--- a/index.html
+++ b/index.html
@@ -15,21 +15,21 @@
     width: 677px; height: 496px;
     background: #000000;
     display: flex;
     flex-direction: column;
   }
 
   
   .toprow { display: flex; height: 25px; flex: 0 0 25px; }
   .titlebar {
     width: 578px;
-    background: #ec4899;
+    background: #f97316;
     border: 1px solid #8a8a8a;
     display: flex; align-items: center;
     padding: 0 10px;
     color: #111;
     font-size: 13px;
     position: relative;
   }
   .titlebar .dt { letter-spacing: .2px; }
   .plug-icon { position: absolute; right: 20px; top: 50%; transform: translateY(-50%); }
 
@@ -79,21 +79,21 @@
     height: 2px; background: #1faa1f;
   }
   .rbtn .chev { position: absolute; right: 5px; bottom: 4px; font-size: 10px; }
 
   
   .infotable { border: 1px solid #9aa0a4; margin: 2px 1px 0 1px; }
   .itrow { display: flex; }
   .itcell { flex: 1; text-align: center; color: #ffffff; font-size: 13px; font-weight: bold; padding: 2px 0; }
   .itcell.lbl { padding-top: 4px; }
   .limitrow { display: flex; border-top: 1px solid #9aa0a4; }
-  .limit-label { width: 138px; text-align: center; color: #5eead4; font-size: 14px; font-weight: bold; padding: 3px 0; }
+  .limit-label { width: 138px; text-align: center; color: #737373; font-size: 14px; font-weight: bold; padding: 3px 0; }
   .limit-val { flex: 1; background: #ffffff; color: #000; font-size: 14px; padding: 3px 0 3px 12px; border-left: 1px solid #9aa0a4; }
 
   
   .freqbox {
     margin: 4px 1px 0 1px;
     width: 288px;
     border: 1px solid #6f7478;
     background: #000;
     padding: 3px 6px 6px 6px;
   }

---

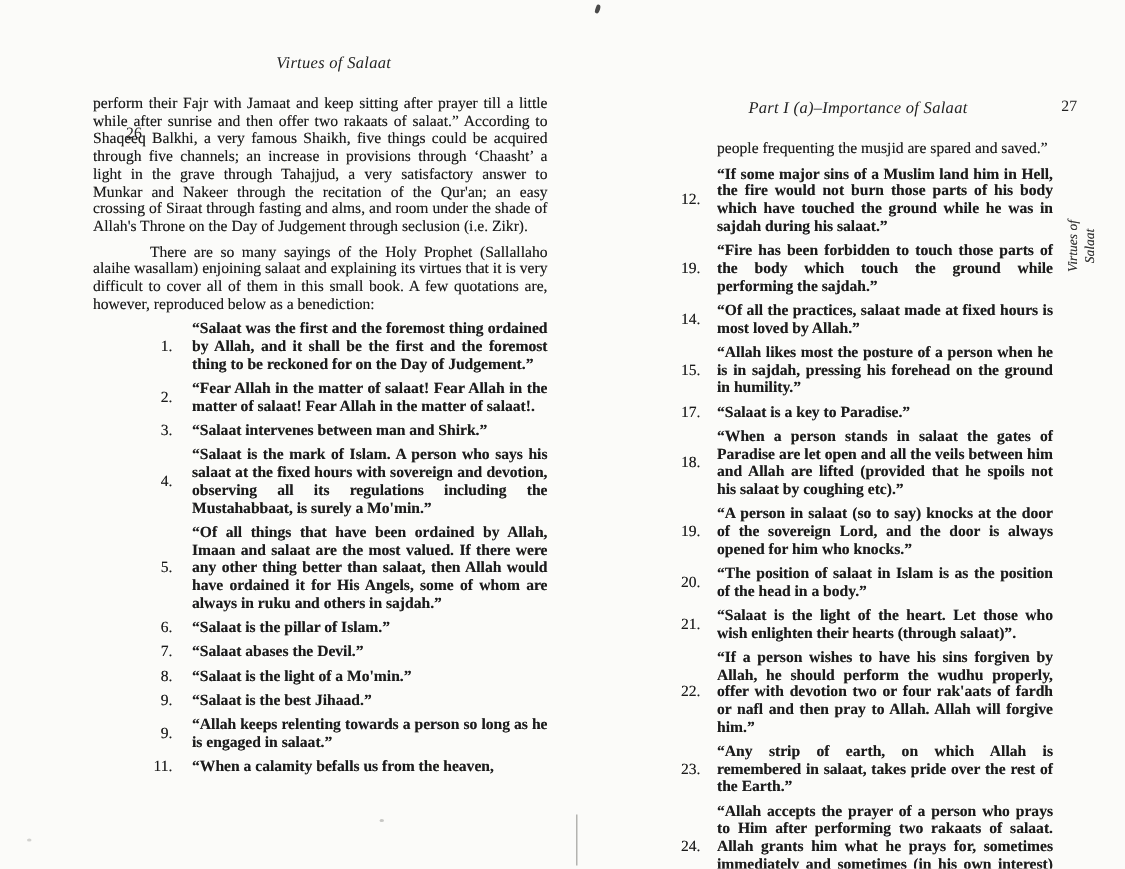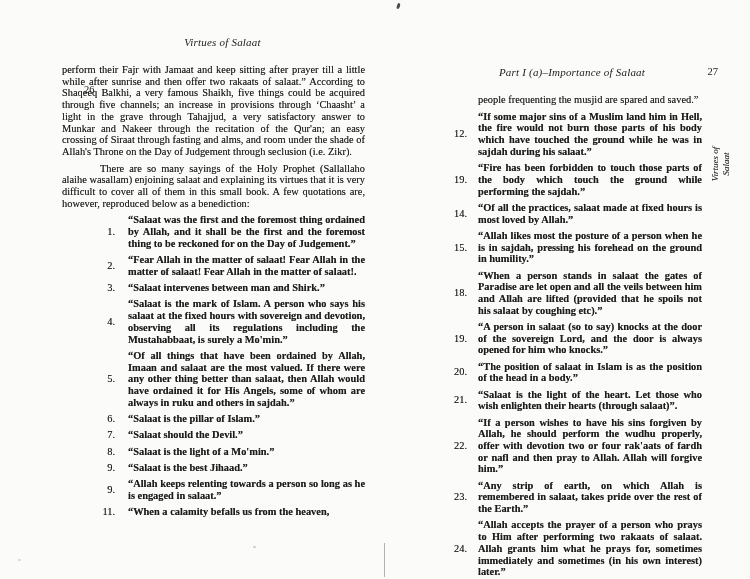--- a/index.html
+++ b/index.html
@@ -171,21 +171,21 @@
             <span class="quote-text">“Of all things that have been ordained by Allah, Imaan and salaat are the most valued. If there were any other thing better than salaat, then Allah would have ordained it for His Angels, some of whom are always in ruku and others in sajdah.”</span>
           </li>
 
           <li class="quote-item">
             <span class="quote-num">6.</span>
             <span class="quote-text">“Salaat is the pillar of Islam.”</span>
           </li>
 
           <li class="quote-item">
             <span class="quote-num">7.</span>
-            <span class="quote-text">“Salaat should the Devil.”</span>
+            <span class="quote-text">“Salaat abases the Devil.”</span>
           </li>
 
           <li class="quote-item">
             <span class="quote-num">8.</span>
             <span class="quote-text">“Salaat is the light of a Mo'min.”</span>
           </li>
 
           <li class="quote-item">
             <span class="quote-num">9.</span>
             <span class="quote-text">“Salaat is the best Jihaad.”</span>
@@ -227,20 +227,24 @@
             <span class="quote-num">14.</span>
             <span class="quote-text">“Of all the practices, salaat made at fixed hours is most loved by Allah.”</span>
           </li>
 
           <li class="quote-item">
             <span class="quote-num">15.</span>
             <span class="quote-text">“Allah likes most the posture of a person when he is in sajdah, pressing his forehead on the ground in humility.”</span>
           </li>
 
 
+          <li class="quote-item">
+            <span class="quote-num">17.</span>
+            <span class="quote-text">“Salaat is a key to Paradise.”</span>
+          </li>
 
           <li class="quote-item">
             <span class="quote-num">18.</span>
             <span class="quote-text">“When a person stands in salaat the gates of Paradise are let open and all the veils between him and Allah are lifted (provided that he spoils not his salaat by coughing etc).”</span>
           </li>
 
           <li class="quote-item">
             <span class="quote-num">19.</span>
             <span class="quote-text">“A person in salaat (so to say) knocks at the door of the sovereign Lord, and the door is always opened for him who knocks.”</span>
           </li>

* * *

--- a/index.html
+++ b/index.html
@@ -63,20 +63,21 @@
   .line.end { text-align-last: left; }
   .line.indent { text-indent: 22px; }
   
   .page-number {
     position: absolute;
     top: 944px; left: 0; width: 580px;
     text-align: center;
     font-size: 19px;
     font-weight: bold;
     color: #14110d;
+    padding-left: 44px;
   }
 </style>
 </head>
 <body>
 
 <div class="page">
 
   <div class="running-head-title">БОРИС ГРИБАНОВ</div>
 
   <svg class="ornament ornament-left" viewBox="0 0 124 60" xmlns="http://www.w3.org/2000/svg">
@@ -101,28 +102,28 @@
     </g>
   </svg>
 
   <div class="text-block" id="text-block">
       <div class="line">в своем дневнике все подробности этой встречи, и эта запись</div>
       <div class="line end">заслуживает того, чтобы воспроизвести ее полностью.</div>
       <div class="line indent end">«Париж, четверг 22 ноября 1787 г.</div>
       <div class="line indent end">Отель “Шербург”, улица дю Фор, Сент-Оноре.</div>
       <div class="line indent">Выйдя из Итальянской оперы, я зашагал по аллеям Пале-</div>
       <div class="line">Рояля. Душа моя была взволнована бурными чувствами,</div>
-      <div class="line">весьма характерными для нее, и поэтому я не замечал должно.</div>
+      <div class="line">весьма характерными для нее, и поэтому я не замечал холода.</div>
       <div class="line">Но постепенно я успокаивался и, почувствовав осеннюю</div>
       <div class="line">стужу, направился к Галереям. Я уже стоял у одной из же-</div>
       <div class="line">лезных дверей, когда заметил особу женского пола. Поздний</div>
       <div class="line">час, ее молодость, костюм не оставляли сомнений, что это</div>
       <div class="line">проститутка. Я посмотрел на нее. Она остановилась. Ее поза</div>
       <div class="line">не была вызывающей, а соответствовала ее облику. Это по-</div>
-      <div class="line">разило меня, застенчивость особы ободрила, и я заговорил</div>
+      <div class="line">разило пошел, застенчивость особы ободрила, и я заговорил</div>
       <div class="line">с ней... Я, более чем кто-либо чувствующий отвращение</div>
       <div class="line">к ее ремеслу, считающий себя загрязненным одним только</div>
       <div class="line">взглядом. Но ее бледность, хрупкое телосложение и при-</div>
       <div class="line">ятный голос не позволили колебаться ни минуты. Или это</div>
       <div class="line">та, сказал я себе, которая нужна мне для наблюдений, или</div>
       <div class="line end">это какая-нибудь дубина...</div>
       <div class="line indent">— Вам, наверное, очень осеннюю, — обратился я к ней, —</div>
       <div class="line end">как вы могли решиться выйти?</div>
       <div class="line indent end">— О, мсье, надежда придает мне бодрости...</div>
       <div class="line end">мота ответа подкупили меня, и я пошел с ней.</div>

■ **Exercise**
Report all lines in the listing above that contain the word "Allah".

■ **Exercise response**
             <span class="quote-text">“Of all things that have been ordained by Allah, Imaan and salaat are the most valued. If there were any other thing better than salaat, then Allah would have ordained it for His Angels, some of whom are always in ruku and others in sajdah.”</span>
             <span class="quote-text">“Of all the practices, salaat made at fixed hours is most loved by Allah.”</span>
             <span class="quote-text">“Allah likes most the posture of a person when he is in sajdah, pressing his forehead on the ground in humility.”</span>
             <span class="quote-text">“When a person stands in salaat the gates of Paradise are let open and all the veils between him and Allah are lifted (provided that he spoils not his salaat by coughing etc).”</span>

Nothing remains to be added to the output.